И все же не следует думать, что стих — это просто дополнение; кое-что теряется, как и кое-что приобретается; и остается ясно прослеживаемое, при сравнении лучшей прозы с лучшими стихами, определенное широкое различие метода в ткани. Как бы туго стихотворец ни затягивал узел логики, все же для слуха он оставляет ткань предложения несколько свободной. В прозе предложение вращается на оси, тонко сбалансировано и входит само в себя с навязчивой опрятностью, как головоломка. Слух отмечает это возвращение и равновесие и получает от этого особое удовольствие; в то время как в стихах все отвлекается на размер. Найти сопоставимые отрывки трудно; ибо либо стихотворец значительно превосходит соперника, либо, если он этого не делает и все же упорствует в своем более деликатном предприятии, он не становится настолько же его низшим. Но давайте выберем их со страниц одного и того же писателя, того, кто был амбидекстром; возьмем, например, Пролог Молвы ко второй части «Генриха IV», прекрасный расцвет красноречия во второй манере Шекспира, и поставим его рядом с похвалой Фальстафа хересу, акт IV, сцена III; или давайте сравним прекрасную прозу, произносимую на протяжении всей пьесы Розалиндой и Орландо; сравните, например, самый первый монолог, речь Орландо к Адаму, с тем отрывком, который вам будет угодно выбрать — «Семь возрастов» из той же пьесы, или даже такой строфой благородства, как прощание Отелло с войной; и все же вы сможете заметить, если у вас есть слух для этого класса музыки, определенную высшую степень организации в прозе; более компактную подгонку частей; равновесие в колебании и возврате, как у пульсирующего маятника. Мы не должны, в вещах временных, отнимать у тех, у кого мало, то немногое, что у них есть; достоинства прозы ниже, но они не те же самые; это маленькое королевство, но независимое.
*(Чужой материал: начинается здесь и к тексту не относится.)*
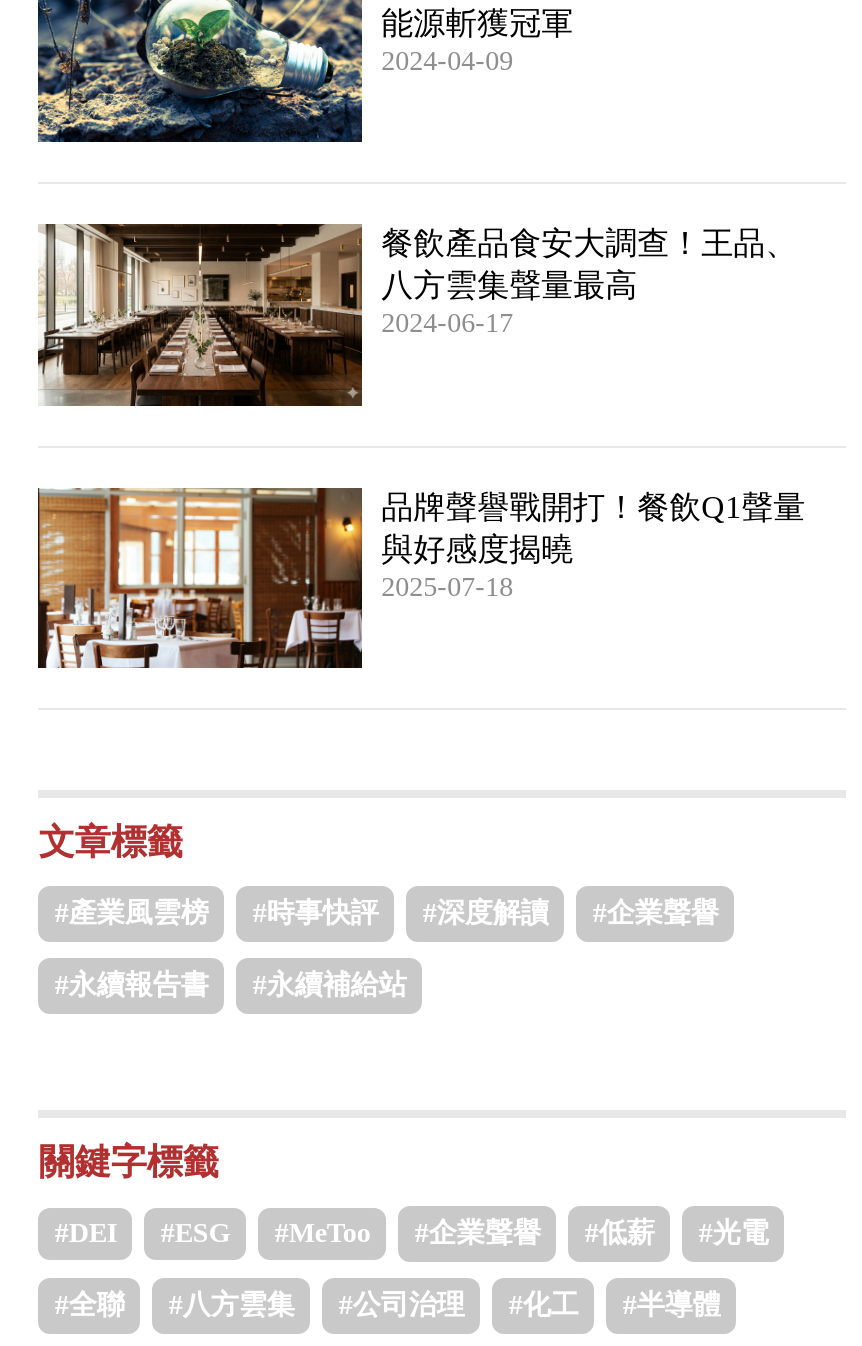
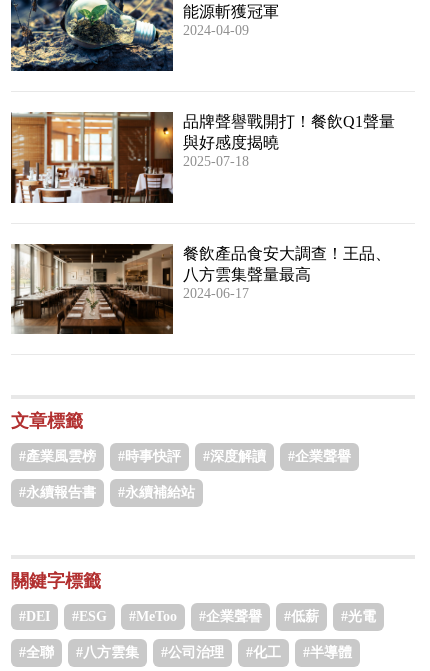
moved down: [image] | 餐飲產品食安大調查！王品、 | 八方雲集聲量最高 | 2024-06-17

moved up: [image] | 品牌聲譽戰開打！餐飲Q1聲量 | 與好感度揭曉 | 2025-07-18
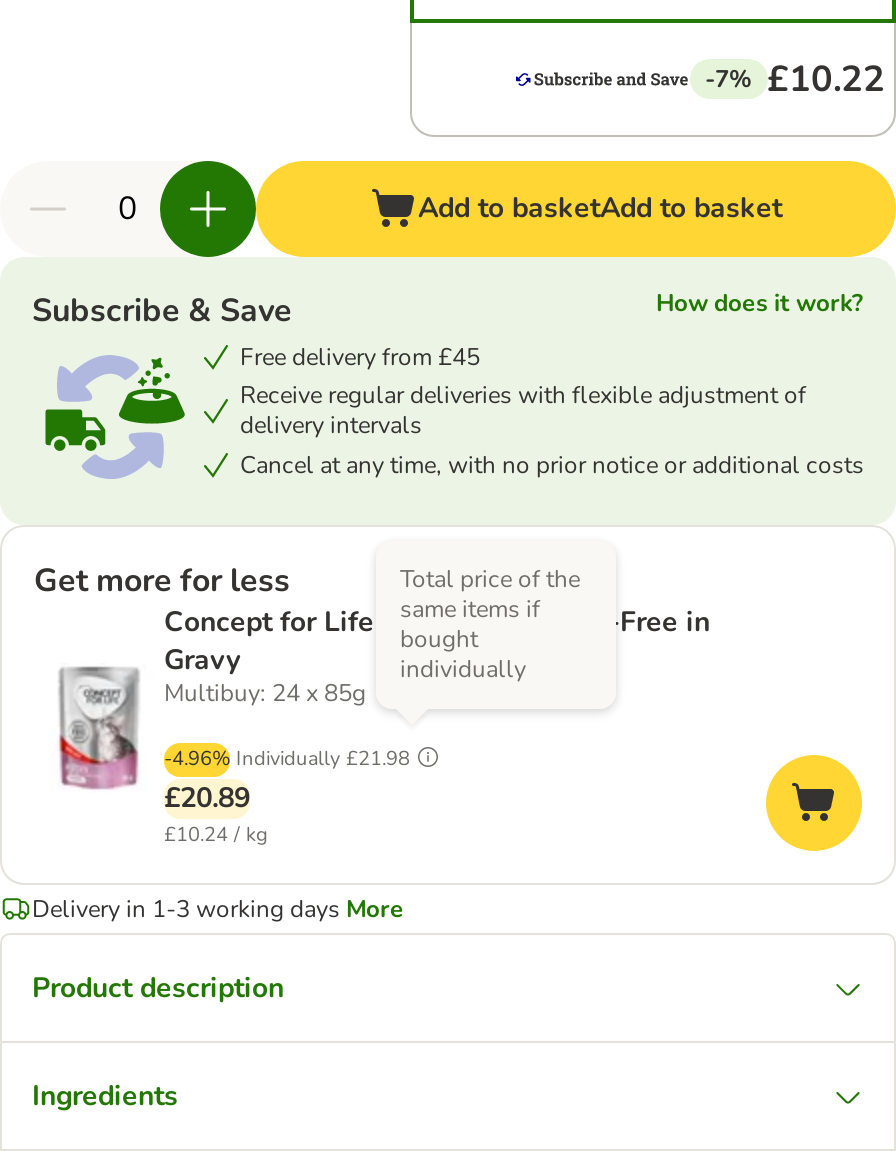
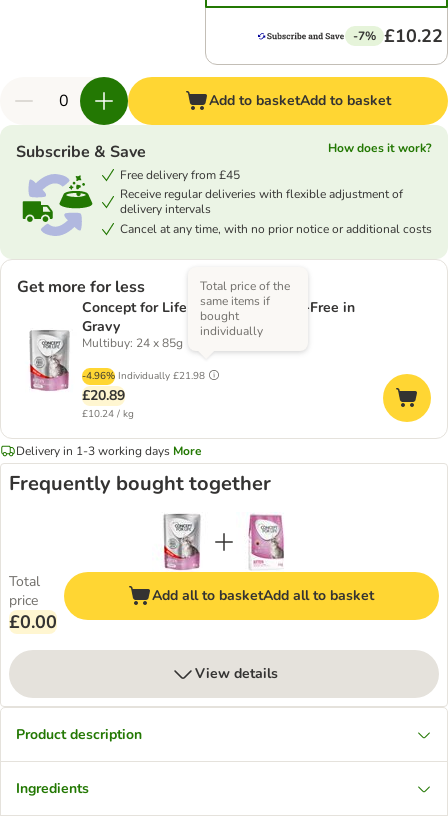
+ Frequently bought together

+ Total
+ price
+ £0.00

+ [image]
+ Add all to basketAdd all to basket

+ View details
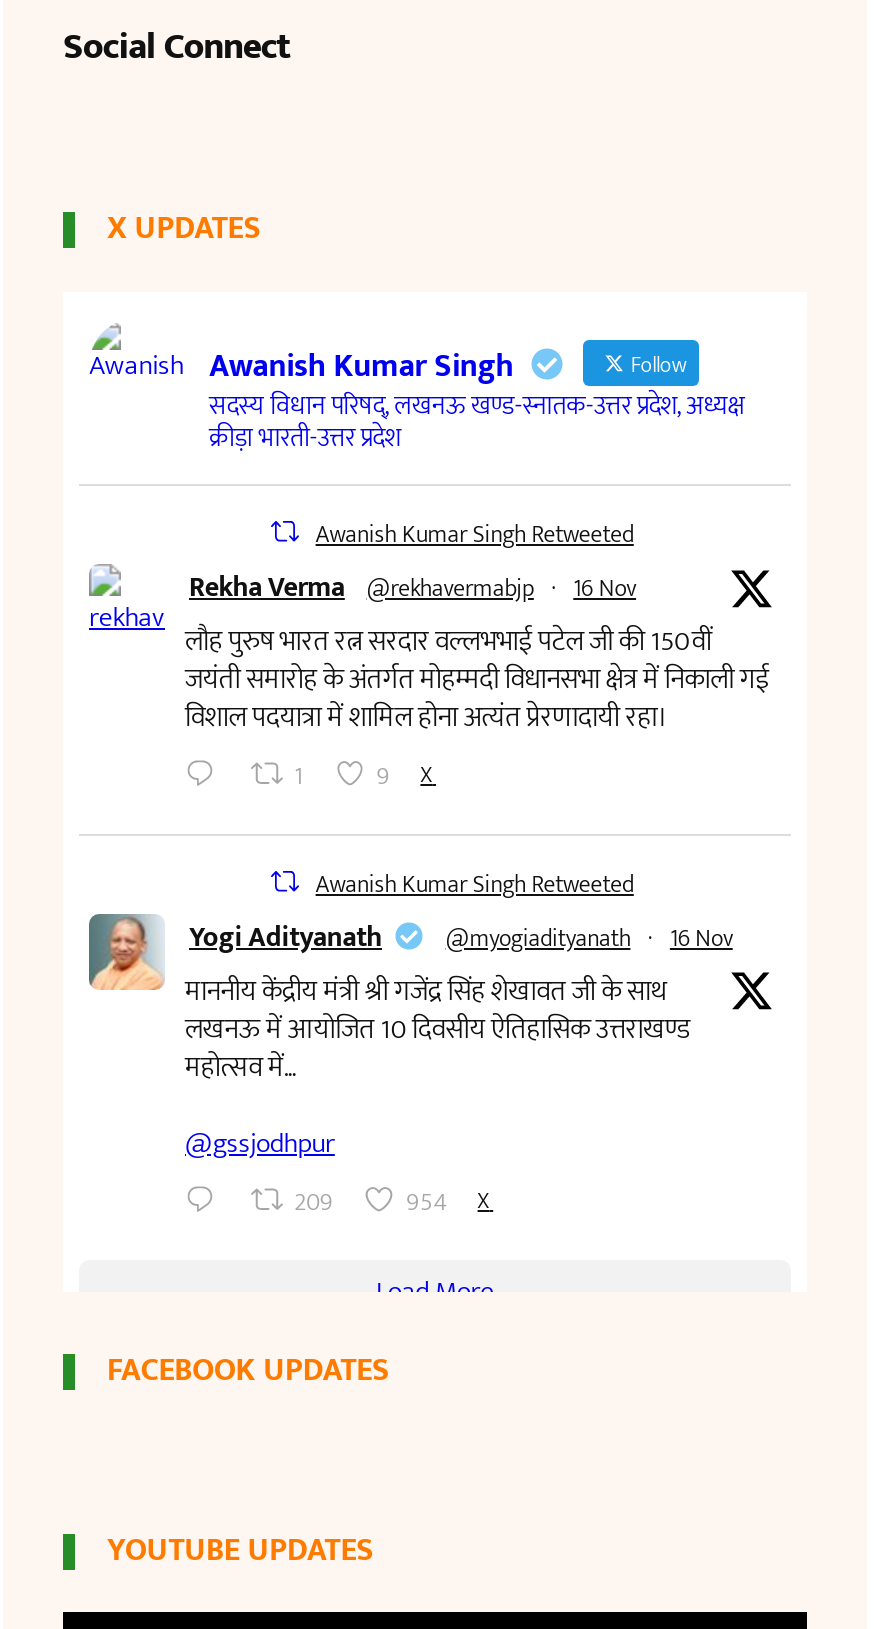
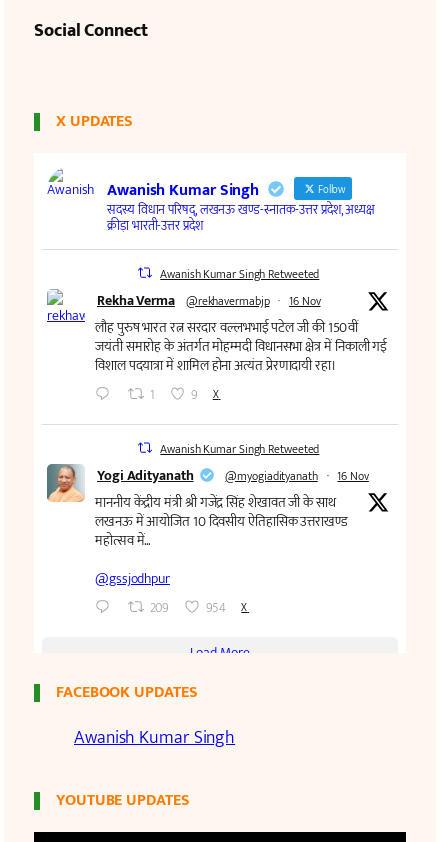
+ Awanish Kumar Singh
3. Ритм фразы. — Некоторое время назад я использовал слово, которое все еще ждет применения. Каждая фраза, сказал я, должна быть красивой; но что такое красивая фраза? Во всех идеальных и материальных пунктах литература, будучи репрезентативным искусством, должна искать аналогии в живописи и тому подобном; но в том, что касается техники и исполнения, будучи временным искусством, она должна искать их в музыке. Каждая фраза каждого предложения, подобно арии или речитативу в музыке, должна быть так искусно составлена из долгих и коротких, из акцентированных и неакцентированных звуков, чтобы радовать чувственный слух. И в этом слух — единственный судья. Невозможно установить законы. Даже в нашем акцентном и ритмическом языке никакой анализ не может найти секрет красоты стиха; насколько же меньше, тогда, тех фраз, из которых строится проза, которые не подчиняются никакому закону, кроме как быть беззаконными и все же радовать? То немногое, что мы знаем о стихе (а я, со своей стороны, обязан всем этим своему другу профессору Флемингу Дженкину), однако, особенно интересно в настоящей связи. Мы привыкли описывать героическую строку как пять ямбических стоп и испытывать боль и замешательство всякий раз, когда, как у добросовестного школьника, мы слышали наше собственное описание, воплощенное на практике.
«Всю ночь | бесстраш | ный ан | гел не | пресле | дуем» [21]
читает школьник; но хотя мы закрываем уши, мы цепляемся за наше определение, несмотря на его доказанную и очевидную недостаточность. Мистер Дженкин не был так легко удовлетворен и быстро обнаружил, что героическая строка состоит из четырех групп, или, если вам больше нравится этот термин, содержит четыре паузы:
«Всю ночь | бесстрашный | ангел | непреследуем».
Четыре группы, каждая практически произносимая как одно слово: первая, в данном случае, ямб; вторая — амфибрахий; третья — хорей; и четвертая — амфимакр; и все же наш школьник, не имея другой свободы, кроме как причинять боль, триумфально проскандировал ее как пять ямбов. Заметьте теперь эту новую богатство хитросплетений в ткани; этот четвертый апельсин, доселе не замеченный, но все же продолжающий летать вместе с другими. То, что казалось одним, теперь оказывается двумя; и, подобно какой-то арифметической головоломке, стих заставляют одновременно читать по пять и по четыре.